--- INFORMATION PROVIDED Enclosed Below ---

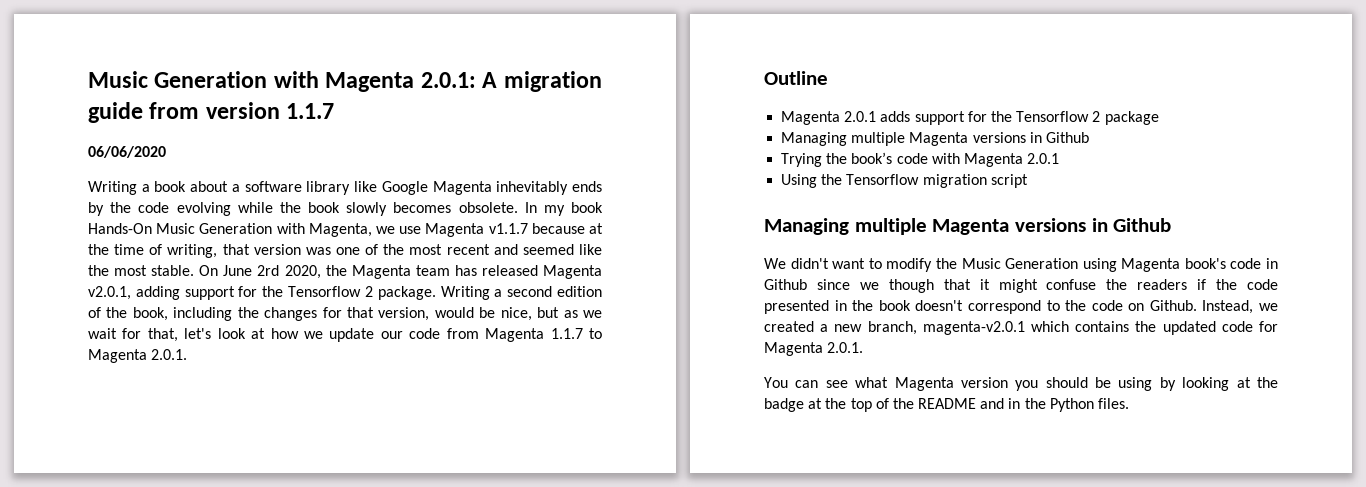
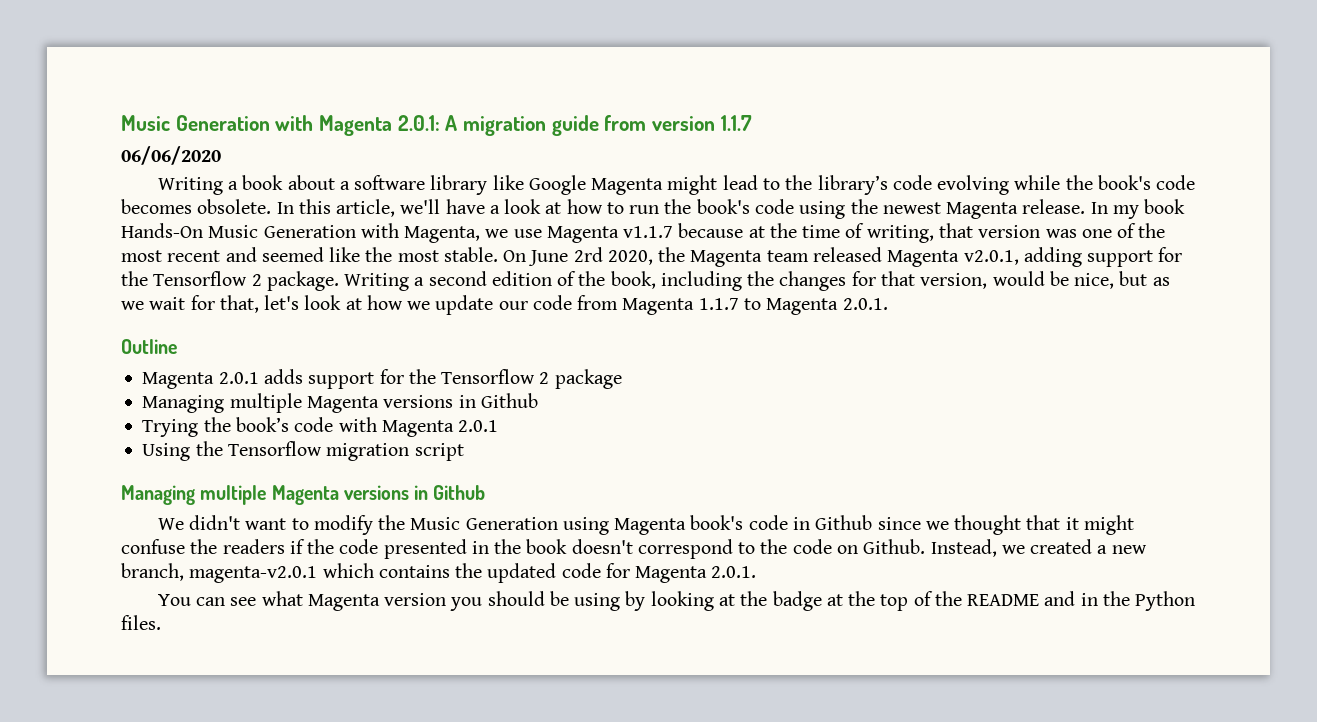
[496,181,603,195] [88,202,132,216] inhevitably ends by the -> [667,175,888,195] might lead to the library’s
[308,202,388,216] book slowly -> [1097,175,1196,190] book's code
(537, 207) none -> [298,199,1108,219] this article, we'll have a look at how to run the book's code using the newest Magenta release. In
[454,265,477,276] has -> (809, 256) none
[888,279,934,293] though -> [954,515,1022,535] thought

--- End of Enclosed INFORMATION PROVIDED ---

How many lines of the entries include the string "code"? Answer with a number and no other words.

SOLUTION ▸ 2